Education, tips and tricks to help you conduct better fMRI experiments.
Sure, you can try to fix it during data processing, but you're usually better off fixing the acquisition!
Sure, you can try to fix it during data processing, but you're usually better off fixing the acquisition!
Wednesday, April 12, 2017
"Power plots" of respiratory effects in EPI
This will be brief, a simple demonstration of the sort of features visible in a "Power plot" of an EPI time series. The goal is to emphasize that chest motion produces apparent head motion effects in typical analyses. Here the subject's head was held very firmly in the 32ch coil of my Siemens Trio using a custom printed head case. See the posts from October last year for more details. In this test the subject inhaled to near maximum and exhaled immediately, repeating the procedure every 30 seconds or so in a self-paced manner. The subject breathed normally otherwise. Critically, note that no breaths were held.

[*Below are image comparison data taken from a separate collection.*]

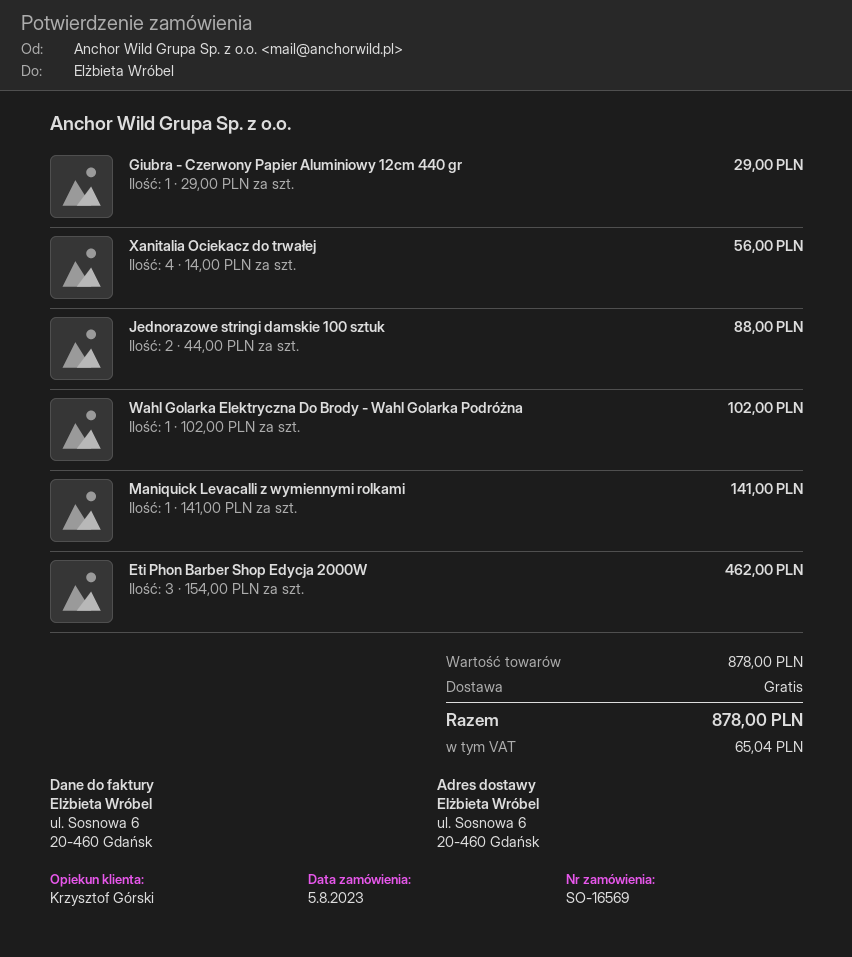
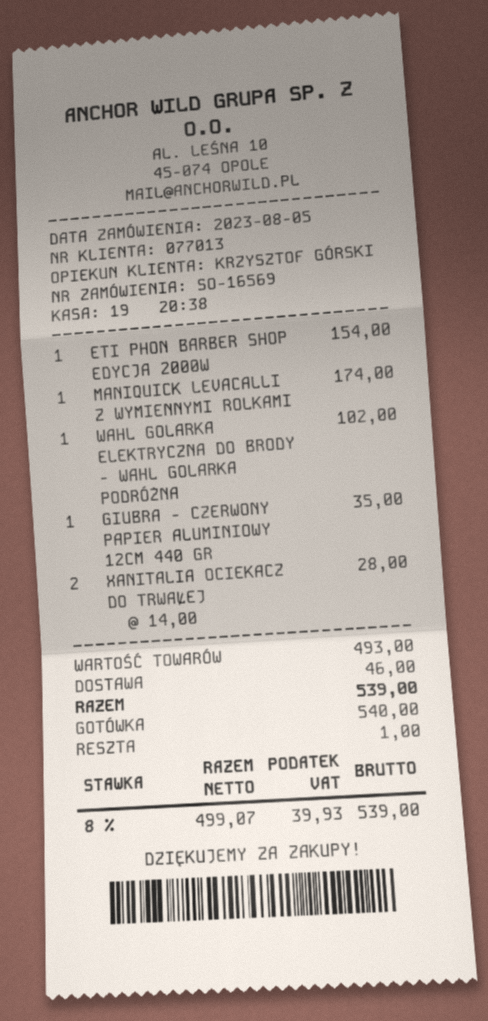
Giubra - Czerwony Papier Aluminiowy 12cm 440 gr: 1 x 29.00 = 29.00 -> 1 x 35.00 = 35.00
Xanitalia Ociekacz do trwałej: 4 x 14.00 = 56.00 -> 2 x 14.00 = 28.00
Jednorazowe stringi damskie 100 sztuk: 2 x 44.00 = 88.00 -> none
Maniquick Levacalli z wymiennymi rolkami: 1 x 141.00 = 141.00 -> 1 x 174.00 = 174.00
Eti Phon Barber Shop Edycja 2000W: 3 x 154.00 = 462.00 -> 1 x 154.00 = 154.00
subtotal: 878.00 -> 493.00
shipping: 0.00 -> 46.00
tax: 65.04 -> 39.93
total: 878.00 -> 539.00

What we see are two striking features. First, there is banding with a period of approx 30 seconds, and the bright bands correspond with apparent head movement reported as framewise displacement (FD) in the top red trace. (TR is 1700 ms.) Some of this may be real head movement, but a lot arises from chest displacements modulating the magnetic field. This is the feature I want to emphasize. We need to be aware that not all sources of frame-to-frame variation reported by a volume registration (aka motion correction) algorithm are necessarily actual head motion. Last October I showed in a series of simple demonstrations how chest motion produces shearing and translations of EPI signals in a manner consistent with perturbation of magnetic field, rather than head motion per se. It's important for you to distinguish these two phenomena because the volume registration algorithm cannot differentiate them. It does its best to match volumes no matter the source of differences.
The second feature in the plots above I'm not going to get deep into here. It's for another day. But it's pretty hard to miss the dark bands that follow tens of seconds after each bright band. Notice that the dark bands don't tend to coincide with increased FD. That is, the origin of the dark bands isn't actual or apparent head motion but something else. They come from changes in BOLD signal as the arterial CO2 changes. This is the part of the "physiologic noise" that people try to model with things like RETROICOR and RVT, or from end-tidal CO2 measurements. Here, the perturbation in BOLD signal is driven by the strange breathing task, but it's not motion or motion-like. It's real physiology in the brain.
That's all for now! More posts on this stuff in the coming weeks.